## MATERIAL TO PROCESS
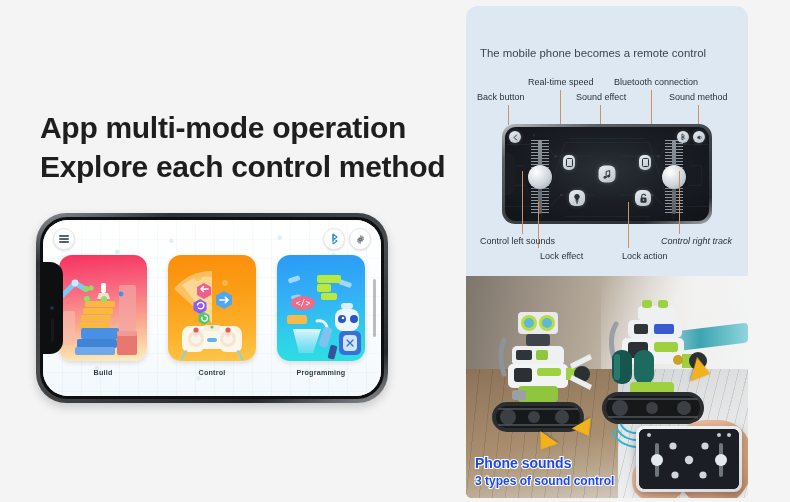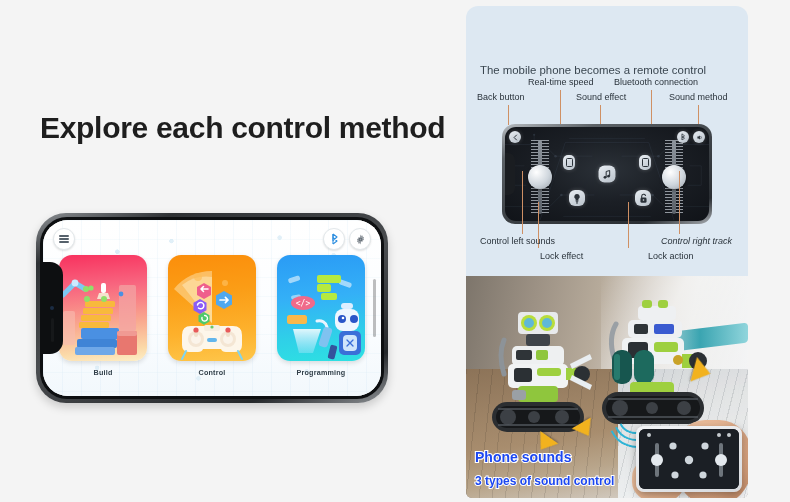--- a/index.html
+++ b/index.html
@@ -108,7 +108,7 @@
     color:#1d1d1f;letter-spacing:-.2px;
   }
   .rp-sub{
-    position:absolute;left:14px;top:58px;font-size:11.4px;color:#3a4650;
+    position:absolute;left:14px;top:41px;font-size:11.4px;color:#3a4650;
   }
 
   .labels-top,.labels-bot{position:absolute;left:0;right:0;font-size:9px;color:#2a333b;}

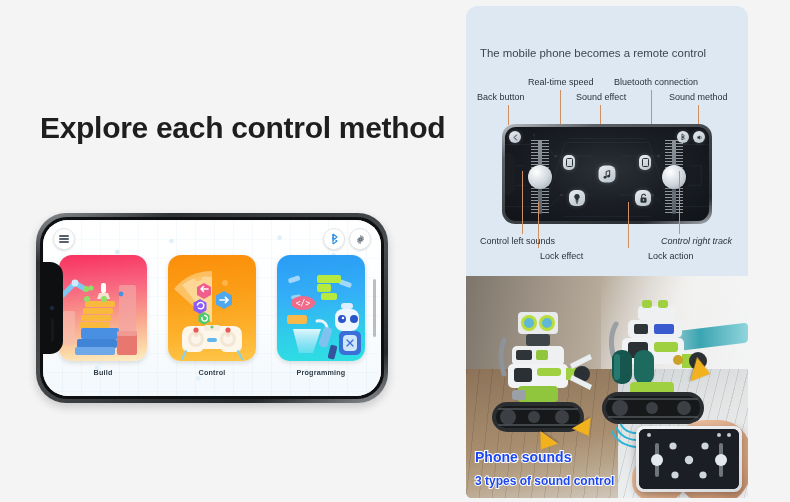--- a/index.html
+++ b/index.html
@@ -238,6 +238,7 @@
 <div class="root">
 
   <div class="headline">
+    <span class="l1">App multi-mode operation</span>
     <span class="l2">Explore each control method</span>
   </div>
 

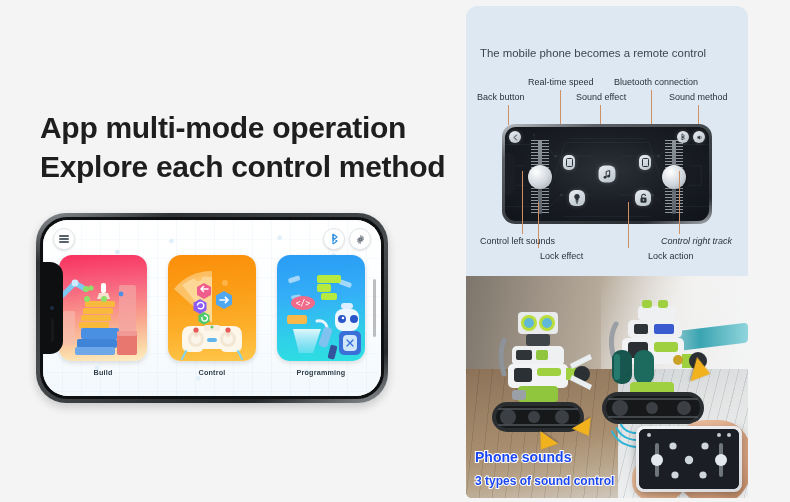--- a/index.html
+++ b/index.html
@@ -516,7 +516,7 @@
     <div class="labels-bot">
       <span class="lbl" style="left:14px;top:230px;">Control left sounds</span>
       <span class="lbl" style="left:74px;top:245px;">Lock effect</span>
-      <span class="lbl" style="left:156px;top:245px;margin-left:26px;">Lock action</span>
+      <span class="lbl" style="left:156px;top:245px;">Lock action</span>
       <span class="lbl" style="left:195px;top:230px;font-style:italic;">Control right track</span>
     </div>
   </div>

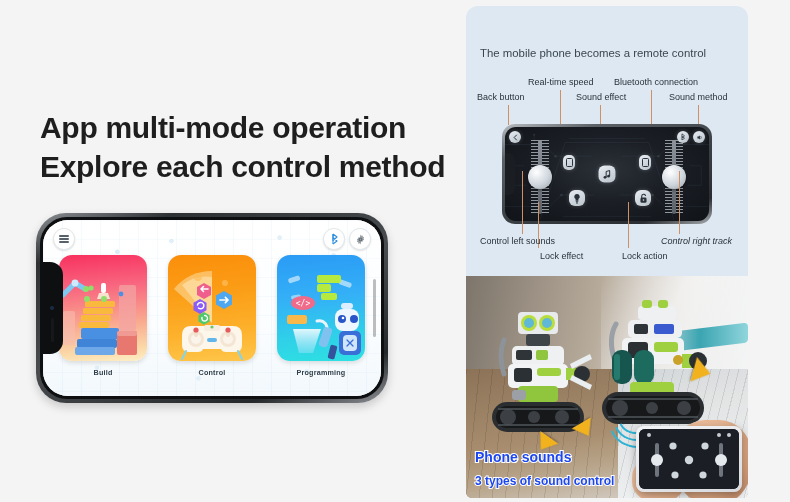--- a/index.html
+++ b/index.html
@@ -228,7 +228,7 @@
     -webkit-text-stroke:2.2px #ffffff;paint-order:stroke fill;
   }
   .cap2{
-    font-size:12px;font-weight:bold;color:#1c47f0;margin-top:8px;
+    font-size:12px;font-weight:bold;color:#1c47f0;margin-top:2px;
     -webkit-text-stroke:2px #ffffff;paint-order:stroke fill;
   }
 </style>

## REQUIRED WORK
Find the line that contains "-webkit-text-stroke:2.2px #ffffff;paint-order:stroke fill;" in the data above. Reproduce it and every later line exactly, through the last one.

## TASK RESULT
     -webkit-text-stroke:2.2px #ffffff;paint-order:stroke fill;
   }
   .cap2{
-    font-size:12px;font-weight:bold;color:#1c47f0;margin-top:8px;
+    font-size:12px;font-weight:bold;color:#1c47f0;margin-top:2px;
     -webkit-text-stroke:2px #ffffff;paint-order:stroke fill;
   }
 </style>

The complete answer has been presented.